П. Незнамов. Советский Чуркин
(«Вор» — роман Л. Леонова)
Последний роман Л. Леонова «Вор», вышедший отдельным изданием, попал в самую гущу разговоров об «углубленно-психологическом показе человека» и об «учебе у классиков», ибо и то и другое, по мнению большинства, присуще роману в превосходной степени.
На романе сошлись и воронские люди, и напосты. А один из последних, В. Ермилов, еще даже и не дочитав романа, поспешил сообщить, что «Вор» находится «в том узловом пункте… где перекрещиваются все вопросы и задачи, стоящие перед современной литературой. Таким узловым пунктом является проблема живого человека в литературе… того живого человека, которого пытается показать в своем романе Л. Леонов». («На лит. посту» № 56, 1927 г.)
Радость по поводу нового леоновского достижения, связанного с «проблемой личного душеустройства» в литературе, стала таким образом обязательной для наших пролеткритиков.
Но почему?
Тема леоновского романа — это человек, потерявший социальную директиву и опустившийся на дно большевик, пригодившийся на фронте гражданской войны, но спасовавший перед фронтами хозяйственными; это тема честного вора, который дается в романе то мечущимся революционером, то преуспевающим шнифером.
Отсюда — двухплановость романа. Один план — план интеллигентских разговоров о революции: это для философии романа. Другой план — план блата, воровской среды и уголовных похождений: это для фабулы и собственно романа.
Главный герой романа Дмитрий Векшин, или короче — Митька, называет себя так: «просто вор, подлежащий истреблению», но товарищи-налетчики говорят ему: «Ведь ты только протестуешь, а мы уж кормимся нашим делом».
Таким образом, по традиции писателей-прозорливцев, писателей-провидцев (кстати сказать, провидящих задним числом), Митька у Леонова — и подлец и святой. Он делает свои гнусности, протестуя против нэпа; ворует, презирая эпоху малых дел. И уж во всяком случае без больной совести — этого, по выражению Троцкого, «драгоценного нарыва староинтеллигентского радикализма» — шагу ступить не может.
Для авторских ремарок о нем мобилизованы самые «роковые» слова:
«Митька — есть бедствие».
«Митька длится нескончаемо. Он есть лучшее, что несет в себе человечество. Он — несчастье, предвечно сопутствующее бурям».
«Митькин лоб честный, бунтовской».
В результате же — нечто уголовно-богоискательское, воспринимаемое преимущественно сюжетно, так как перекричать «блат» у больной совести, разумеется, голосовые связки коротки!

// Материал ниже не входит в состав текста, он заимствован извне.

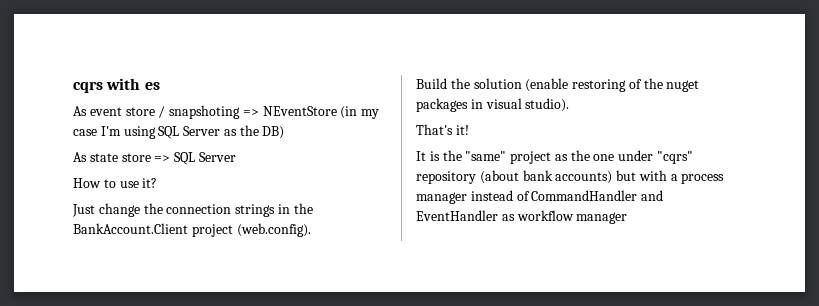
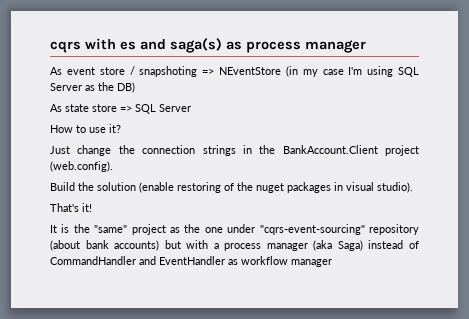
(160, 86) none -> [140,38,366,53] and saga(s) as process manager
[657,151,694,164] "cqrs" -> [259,224,365,235] "cqrs-event-sourcing"
(467, 198) none -> [313,240,363,251] (aka Saga)

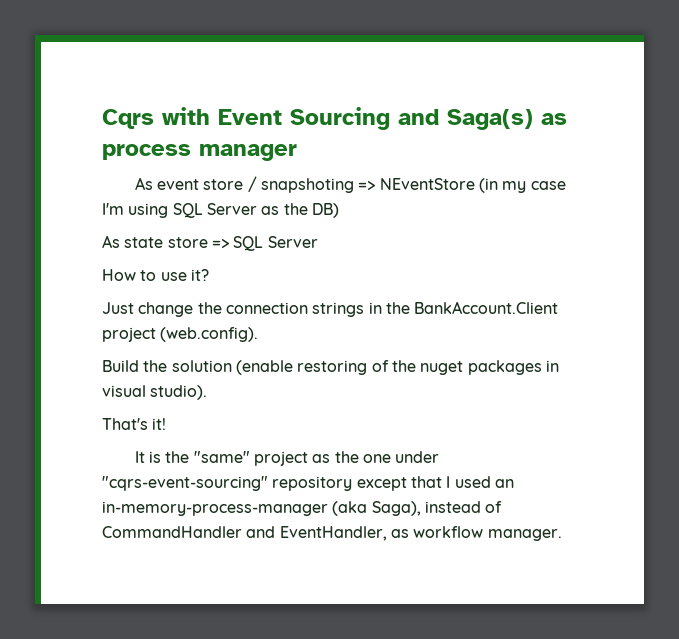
[50,38,222,53] cqrs with es and saga(s) -> [102,107,533,130] Cqrs with Event Sourcing and Saga(s)
[50,240,363,251] (about bank accounts) but with a process manager (aka Saga) -> [356,476,514,491] [102,501,421,516] except that I used an in-memory-process-manager (aka Saga),
[159,256,225,265] EventHandler -> [279,526,387,541] EventHandler,
[291,259,332,267] manager -> [487,529,562,541] manager.

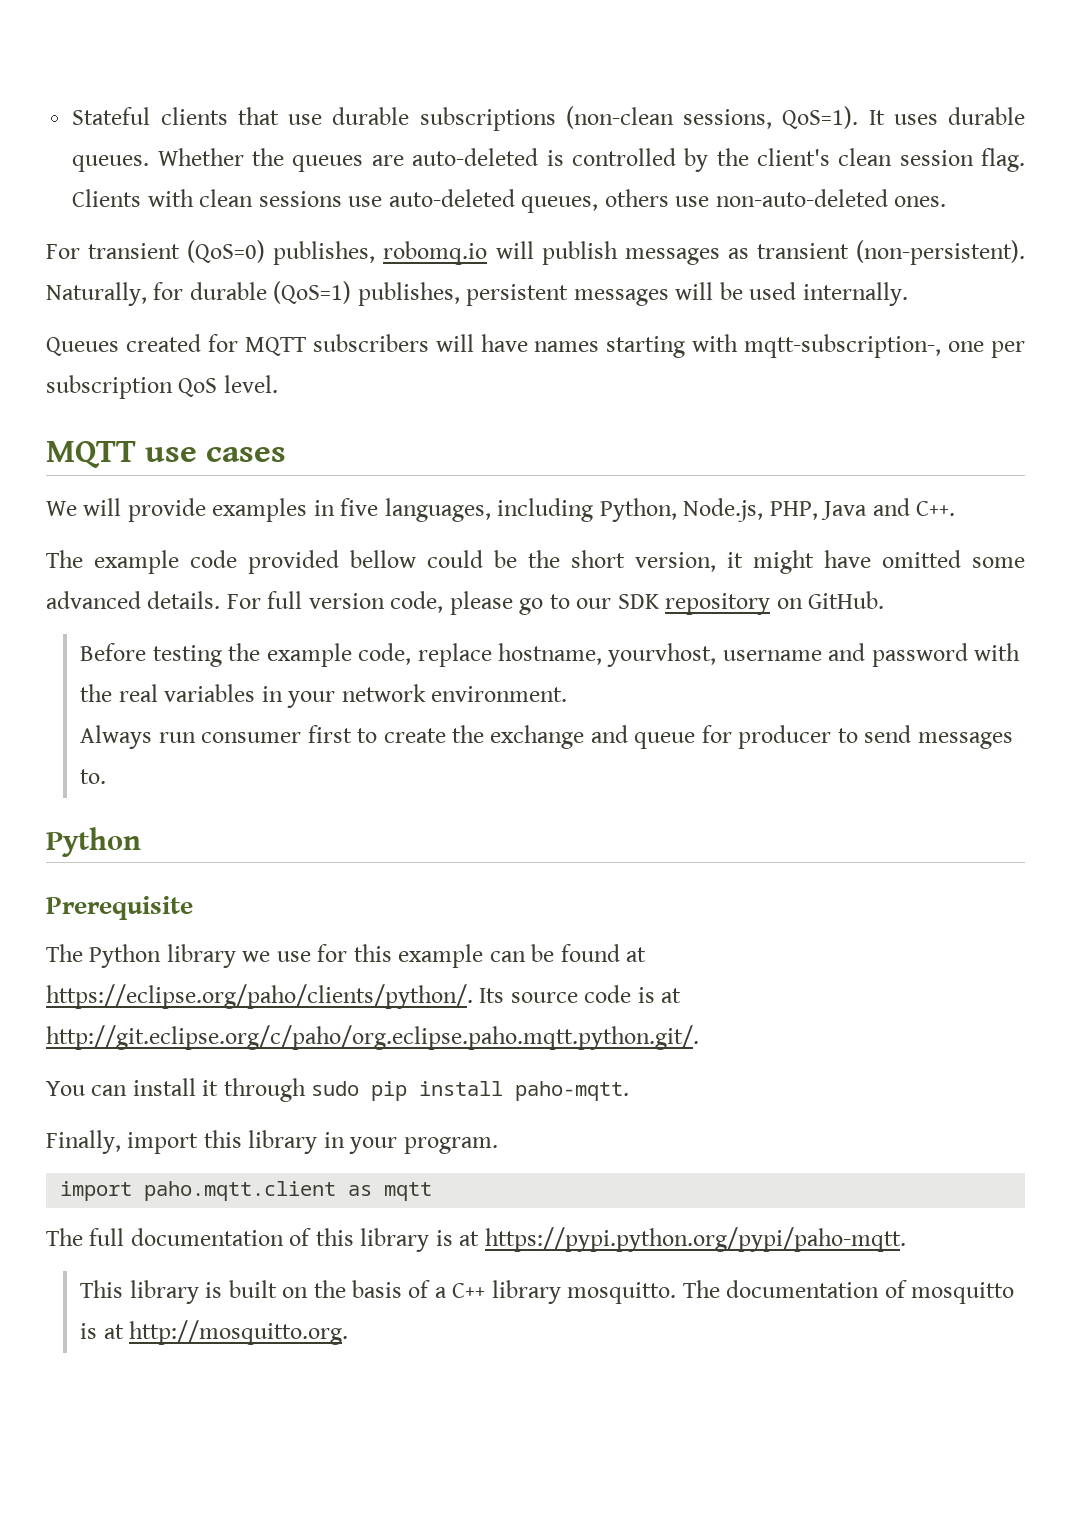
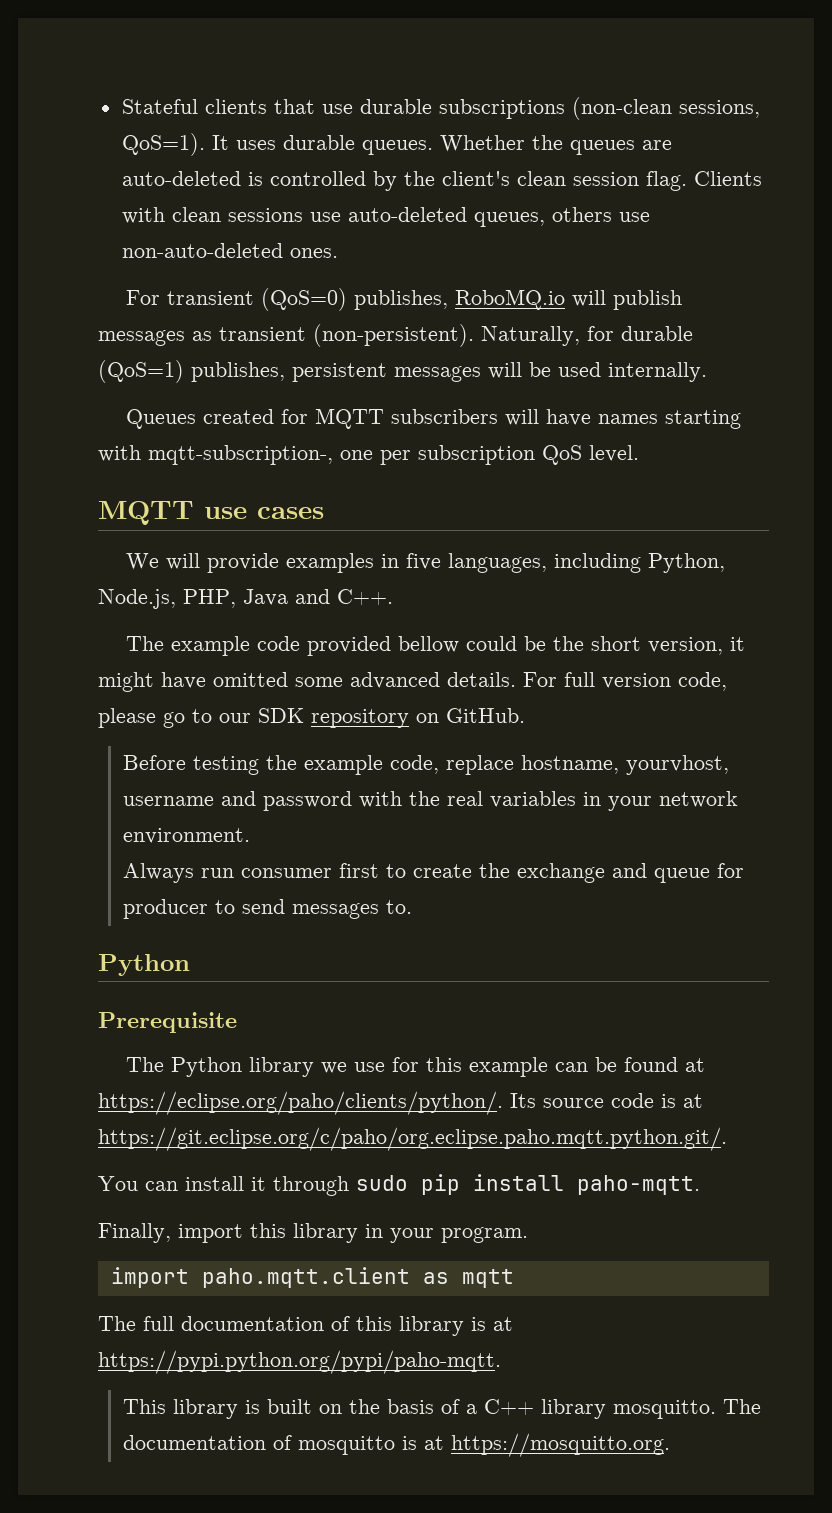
[383,241,488,265] robomq.io -> [455,289,566,310] RoboMQ.io
[46,1025,699,1050] http://git.eclipse.org/c/paho/org.eclipse.paho.mqtt.python.git/. -> [98,1127,727,1151] https://git.eclipse.org/c/paho/org.eclipse.paho.mqtt.python.git/.
[129,1320,349,1345] http://mosquitto.org. -> [450,1433,670,1457] https://mosquitto.org.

Это довольно хорошо понимал, например, В. Каверин («Конец хазы»), и этого не понимает Леонов.
Когда Каверин писал свою вещь, он не заботился ни о судьбах революции, ни о душеустройстве своих героев. Он набрел на «ворье» в поисках эстетического материала и использовал «блат» в его чистом виде. Его вор так вором и выглядел, когда «чуть не зашухеровался со своим бабьем». Никто из налетчиков не походил на Бакунина. И пели все эти ребята такое:
«Блема» вместо «эмблема» — это было подходяще. Лексика работала. Самая вещь начиналась так: «В дни, когда республика, сжатая гражданской войной, голодом, блокадой, начала выпрямлять плечи… ушла и не вернулась стенографистка Е. И. Молотова».
И дальше шел рассказ о том, как Молотова была пленена налетчиками и очутилась в хазе, о гражданской же войне больше не упоминалось. Война эта, таким образом, послужила лишь для того, чтобы подчеркнуть необычность обстановки, и для того, чтобы сдвинуть людей с привычных мест. Во всем же остальном это был рассказ, который, после маленькой перестановки, мог сойти и за вещь… из мексиканского быта.
Приблизительно так же брали «блат» и фэксы в «Чертовом колесе». Тоже и И. Сельвинский, Мотька Малхемувес которого перекликался с «блемой» каверинских налетчиков тем, что был первый «блатной» и — «любил родительного падежа».
Все это были эстетические вещи, но откровенно-эстетические, и как таковые они держались.
Претенциозней у Леонова. Его «ворье» без шикарной философии и без «драгоценного нарыва» не может. Однако «нарыв» от этого не перестал быть условным. Потому что «нарыв» — «нарывом», а «блат» — «блатом».